**Exercise**:
Leaving out the pictures, output the lines from the one that contains "for example firenvim" through the end of the material, exactly as they stand.

(Dataset content begins)

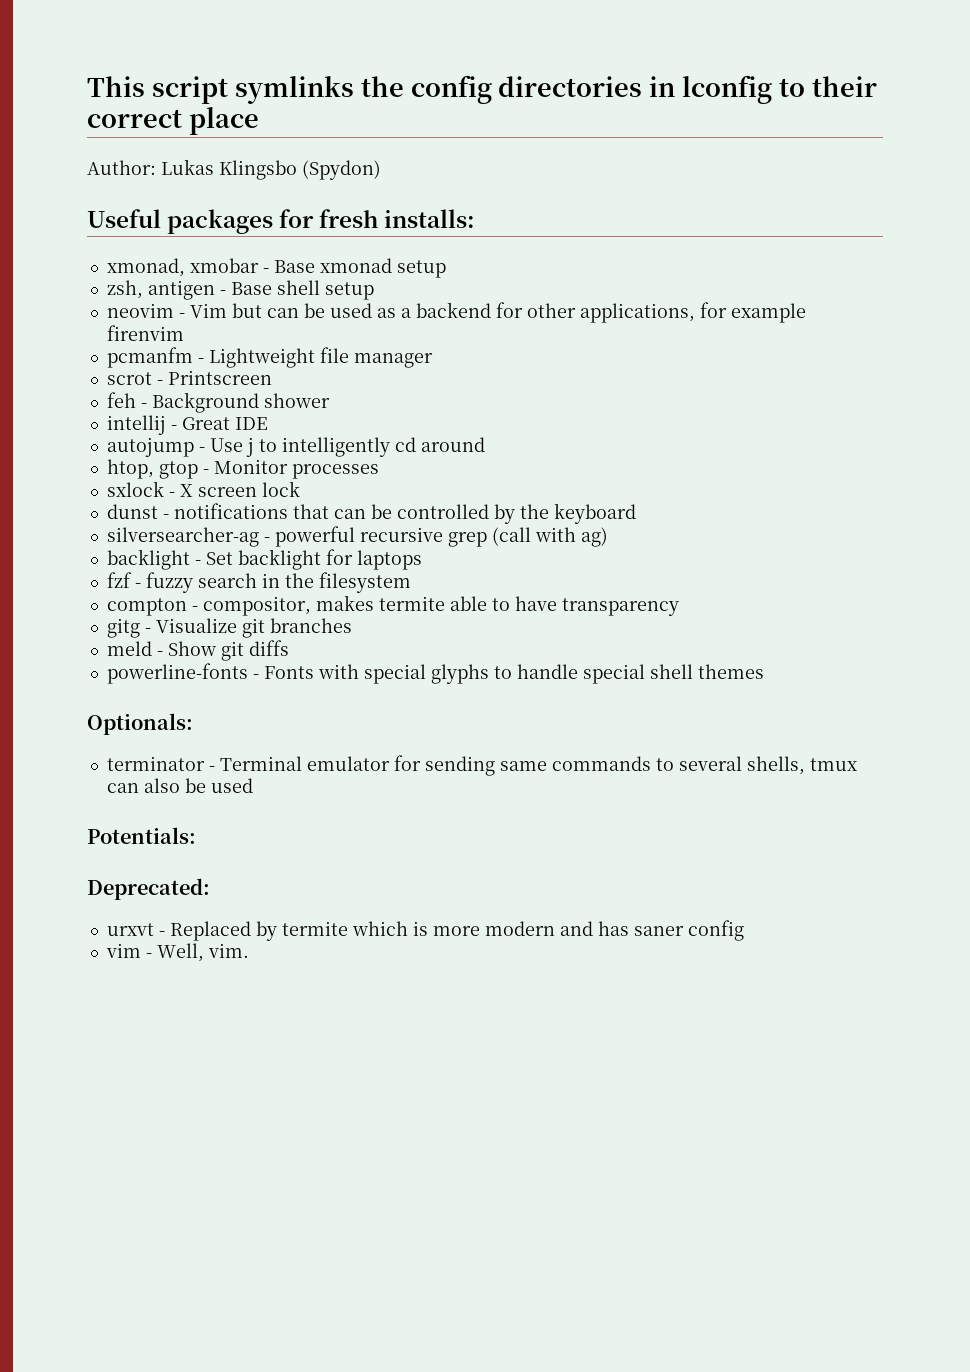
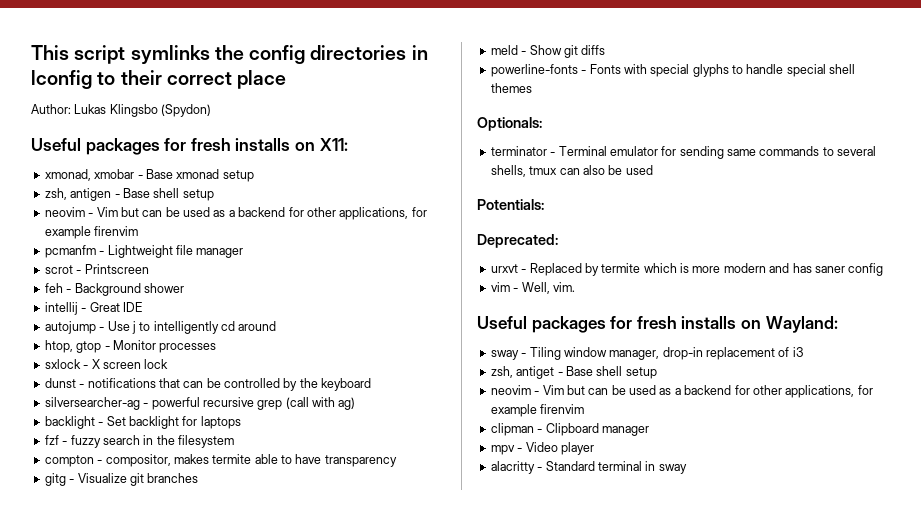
- Useful packages for fresh installs:
+ Useful packages for fresh installs on X11:
+ Useful packages for fresh installs on Wayland:
+ sway - Tiling window manager, drop-in replacement of i3
+ zsh, antiget - Base shell setup
+ neovim - Vim but can be used as a backend for other applications, for example firenvim
+ clipman - Clipboard manager
+ mpv - Video player
+ alacritty - Standard terminal in sway

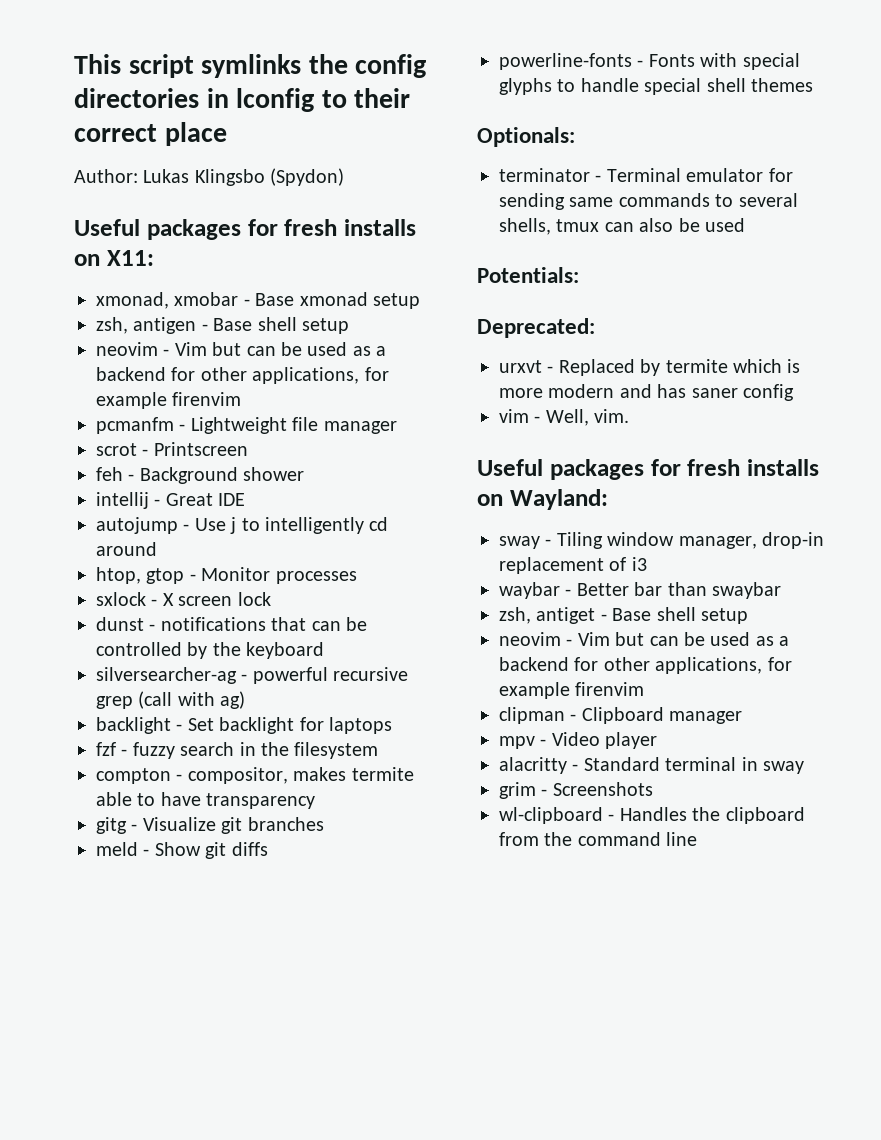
+ waybar - Better bar than swaybar
+ grim - Screenshots
+ wl-clipboard - Handles the clipboard from the command line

(Dataset content ends)

**Result of the task**:
+ neovim - Vim but can be used as a backend for other applications, for example firenvim
+ clipman - Clipboard manager
+ mpv - Video player
+ alacritty - Standard terminal in sway

+ waybar - Better bar than swaybar
+ grim - Screenshots
+ wl-clipboard - Handles the clipboard from the command line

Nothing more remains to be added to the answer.